A filiação de Caiado ao PSD intensificou as articulações internas, abrindo espaço para outros nomes na disputa pela vaga ao Senado, como Gracinha Caiado e Gustavo Gayer. Vanderlan, no entanto, defende que a decisão sobre sua candidatura é pessoal e que sua prioridade é concorrer pelo PSD.
“Nessa reunião que teremos com o Kassab, e provavelmente o governador Ronaldo Caiado estará presente, nós vamos estar decidindo os passos aqui no estado de Goiás”, afirmou Vanderlan na sexta-feira (6/2), durante visita à Associação Comercial, Industrial e de Serviços da Região Leste de Aparecida de Goiânia (Acirlag).

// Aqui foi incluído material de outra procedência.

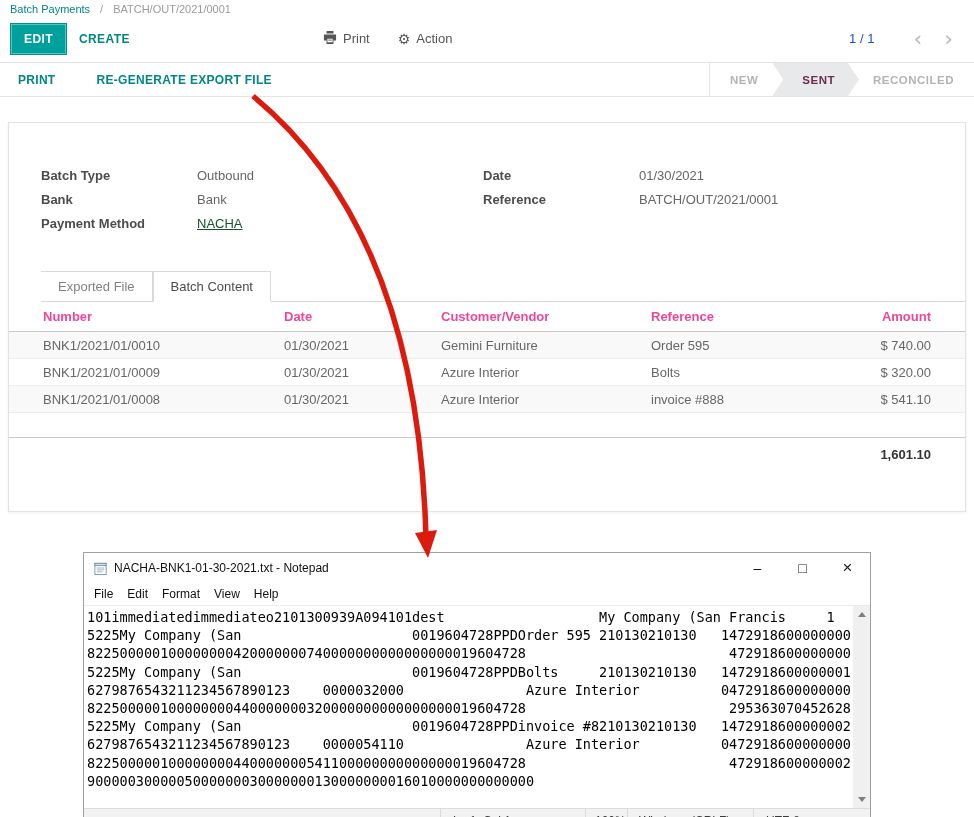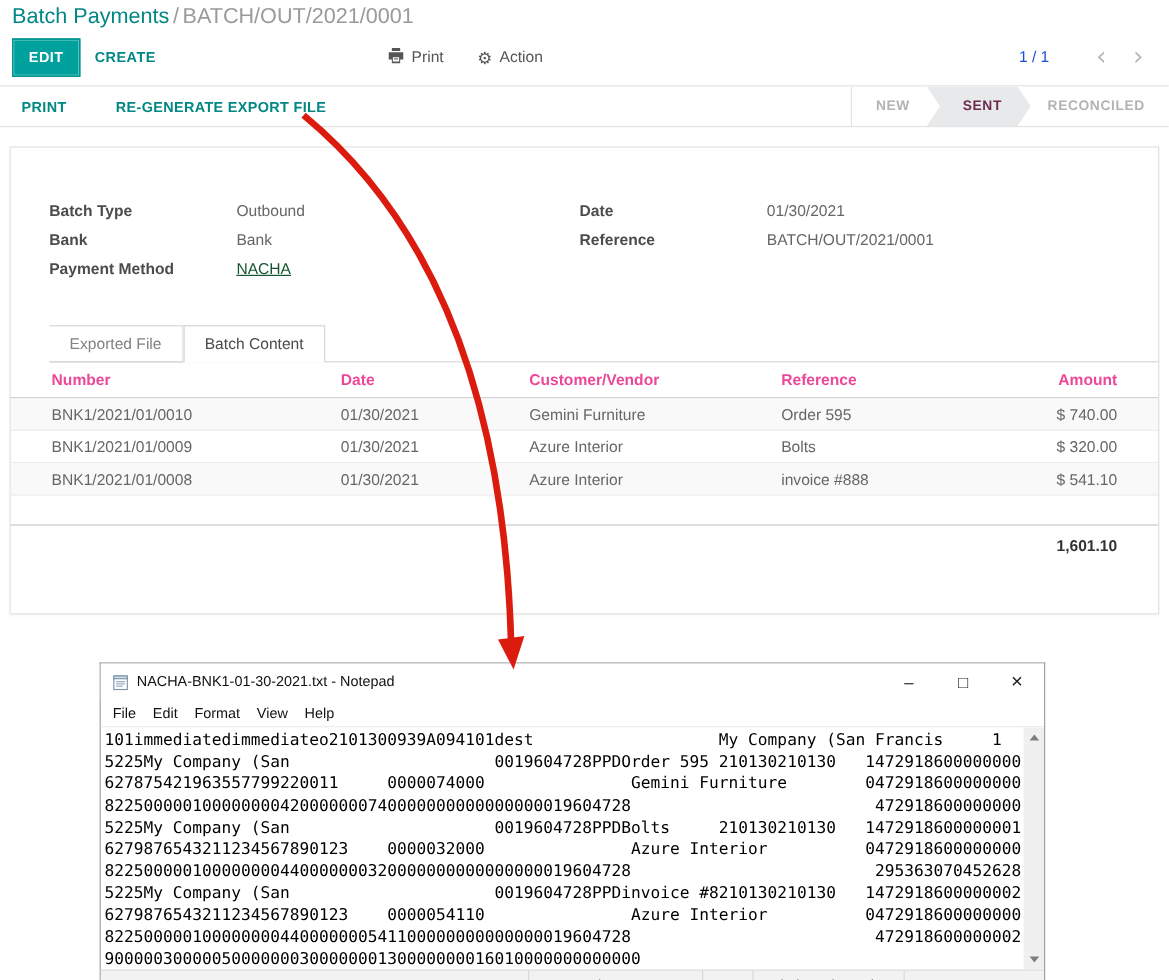--- a/index.html
+++ b/index.html
@@ -1,19 +1,19 @@
 <!DOCTYPE html>
 <html><head>
 <meta charset="utf-8">
 <style>
   html,body{margin:0;padding:0;width:974px;height:817px;overflow:hidden;background:#fff;}
   .page{position:relative;width:974px;height:817px;font-family:"Liberation Sans",sans-serif;background:#fff;}
 
   
-  .breadcrumb{display:flex;align-items:baseline;gap:3px;padding:3px 0 0 10px;font-size:18px;}
+  .breadcrumb{display:flex;align-items:baseline;gap:10px;padding:3px 0 0 10px;font-size:11px;}
   .breadcrumb .crumb-section{color:#018784;}
   .breadcrumb .crumb-sep,.breadcrumb .crumb-record{color:#9a9a9a;}
 
   
   .toolbar1{position:relative;display:flex;align-items:center;height:47px;padding:0 10px;}
   .btn-edit{background:#00A09D;border:1px solid #00918e;box-shadow:inset 0 0 0 1px rgba(255,255,255,.35);color:#fff;
     font-size:12px;font-weight:bold;letter-spacing:.4px;padding:8px 13px;cursor:pointer;margin-left:0;}
   .btn-create{color:#018784;font-size:12px;font-weight:bold;letter-spacing:.4px;margin-left:12px;cursor:pointer;}
   .center-actions{position:absolute;left:323px;display:flex;align-items:center;gap:28px;}
   .mini-action{display:flex;align-items:center;gap:6px;font-size:13px;color:#555;cursor:pointer;}
@@ -231,21 +231,20 @@
       <span class="np-menu-item">File</span>
       <span class="np-menu-item">Edit</span>
       <span class="np-menu-item">Format</span>
       <span class="np-menu-item">View</span>
       <span class="np-menu-item">Help</span>
     </div>
     <div class="np-content">
       <div class="np-text">
         <div class="np-line">101immediatedimmediateo2101300939A094101dest                   My Company (San Francis     1</div>
         <div class="np-line">5225My Company (San                     0019604728PPDOrder 595 210130210130   1472918600000000</div>
-        <div class="np-line">627875421963557799220011     0000074000               Gemini Furniture        0472918600000000</div>
         <div class="np-line">822500000100000000420000000740000000000000000019604728                         472918600000000</div>
         <div class="np-line">5225My Company (San                     0019604728PPDBolts     210130210130   1472918600000001</div>
         <div class="np-line">6279876543211234567890123    0000032000               Azure Interior          0472918600000000</div>
         <div class="np-line">822500000100000000440000000320000000000000000019604728                         295363070452628</div>
         <div class="np-line">5225My Company (San                     0019604728PPDinvoice #8210130210130   1472918600000002</div>
         <div class="np-line">6279876543211234567890123    0000054110               Azure Interior          0472918600000000</div>
         <div class="np-line">822500000100000000440000000541100000000000000019604728                         472918600000002</div>
         <div class="np-line">9000003000005000000030000000130000000016010000000000000</div>
       </div>
       <div class="np-vscroll">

O senador enfatizou que apoiou a ida de Caiado para o PSD, mostrando “total desprendimento” ao ser consultado. Apesar disso, deixou claro que não abrirá mão da pré-candidatura se acreditar que tem chances de vitória. “Essa decisão de candidatura a senador da República é uma decisão do senador Vanderlan Cardoso. […] Hoje eu sou o presidente do PSD, caso eu entender que não é o PSD, aí sim é uma decisão minha”, declarou.
Vanderlan ressaltou que sua pré-candidatura foi construída ao longo de sete anos de trabalho e não depende de alianças automáticas com o grupo governista. Questionado sobre alternativas fora do PSD, ele não descartou migrar para outra sigla, mencionando ter recebido convites de seis partidos. “A pessoa nunca pode ter só o plano A. Tem que ter plano B, plano C, plano D, plano E. Só com esses burburinhos desses dias já têm seis partidos me convidando”, revelou.
O senador também sinalizou preferência por caminhar com o vice-governador Daniel Vilela e se mostrou empenhado em consolidar essa união. “Hoje a tendência é estar caminhando com o vice-governador Daniel Vilela”, garantiu.
Vanderlan concluiu, de forma enfática, que não permanecerá oferecendo apoio caso não seja desejado pelo grupo. “Eu não vou ficar oferecendo apoio se não querem”, finalizou o senador, indicando que a reunião de segunda-feira será crucial para definir seu futuro político em Goiás.